You can see that restic tells us it processed 1.720 GiB of data, this is the
size of the files and directories in ``~/work`` on the local file system. It
also tells us that only 1.200 GiB was added to the repository. This means that
some of the data was duplicate and restic was able to efficiently reduce it.
If you don't pass the ``--verbose`` option, restic will print less data. You'll
still get a nice live status display. Be aware that the live status shows the
processed files and not the transferred data. Transferred volume might be lower
(due to de-duplication) or higher.
On Windows, the ``--use-fs-snapshot`` option will use Windows' Volume Shadow Copy
Service (VSS) when creating backups. Restic will transparently create a VSS
snapshot for each volume that contains files to backup. Files are read from the
VSS snapshot instead of the regular filesystem. This allows to backup files that are
exclusively locked by another process during the backup.
By default VSS ignores Outlook OST files. This is not a restriction of restic
but the default Windows VSS configuration. The files not to snapshot are
configured in the Windows registry under the following key:
.. code-block:: console
HKEY_LOCAL_MACHINE\SYSTEM\CurrentControlSet\Control\BackupRestore\FilesNotToSnapshot
For more details refer the official Windows documentation e.g. the article
``Registry Keys and Values for Backup and Restore``.
If you run the backup command again, restic will create another snapshot of
your data, but this time it's even faster and no new data was added to the
repository (since all data is already there).
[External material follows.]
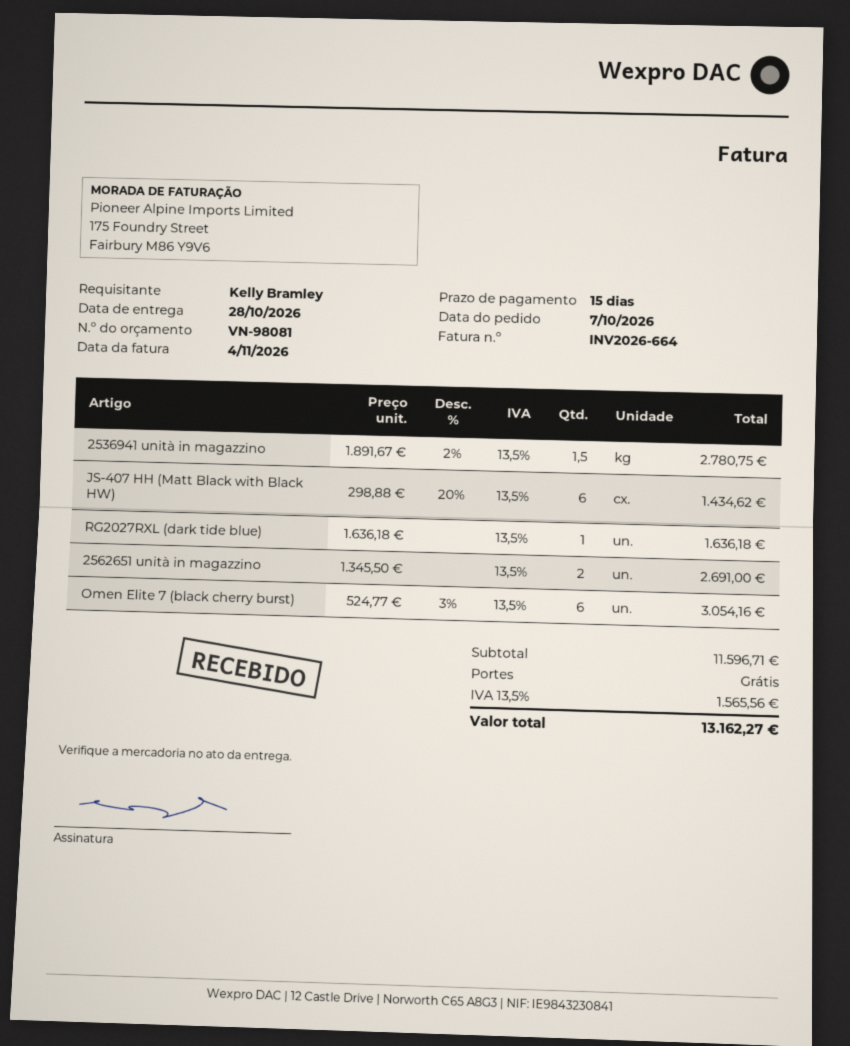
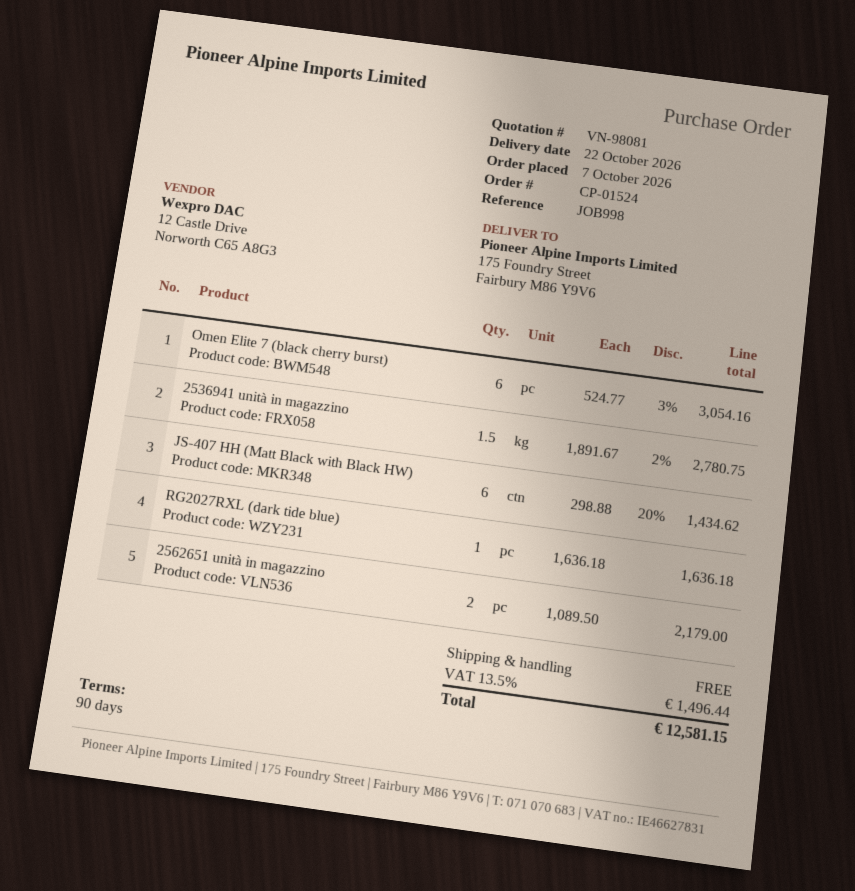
delivery date: 2026-10-28 -> 2026-10-22
payment terms: 15 days -> 90 days
2562651 unità in magazzino: 2 x 1345.50 = 2691.00 -> 2 x 1089.50 = 2179.00
tax: 13.5% = 1565.56 -> 13.5% = 1496.44
total: 13162.27 -> 12581.15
This is de-duplication at work!
.. code-block:: console
$ restic -r /srv/restic-repo --verbose backup ~/work
open repository
enter password for repository:
password is correct
lock repository
load index files
using parent snapshot d875ae93
start scan
start backup
scan finished in 1.881s
processed 1.720 GiB in 0:03
Files: 0 new, 0 changed, 5307 unmodified
Dirs: 0 new, 0 changed, 1867 unmodified
Added: 0 B
snapshot 79766175 saved
You can even backup individual files in the same repository (not passing
``--verbose`` means less output):
.. code-block:: console
$ restic -r /srv/restic-repo backup ~/work.txt
enter password for repository:
password is correct
snapshot 249d0210 saved
If you're interested in what restic does, pass ``--verbose`` twice (or
``--verbose=2``) to display detailed information about each file and directory
restic encounters:
.. code-block:: console
$ echo 'more data foo bar' >> ~/work.txt
$ restic -r /srv/restic-repo --verbose --verbose backup ~/work.txt
open repository
enter password for repository:
password is correct
lock repository
load index files
using parent snapshot f3f8d56b
start scan
start backup
scan finished in 2.115s
modified /home/user/work.txt, saved in 0.007s (22 B added)
modified /home/user/, saved in 0.008s (0 B added, 378 B metadata)
modified /home/, saved in 0.009s (0 B added, 375 B metadata)
processed 22 B in 0:02
Files: 0 new, 1 changed, 0 unmodified
Dirs: 0 new, 2 changed, 0 unmodified
Data Blobs: 1 new
Tree Blobs: 3 new
Added: 1.116 KiB
snapshot 8dc503fc saved
In fact several hosts may use the same repository to backup directories
and files leading to a greater de-duplication.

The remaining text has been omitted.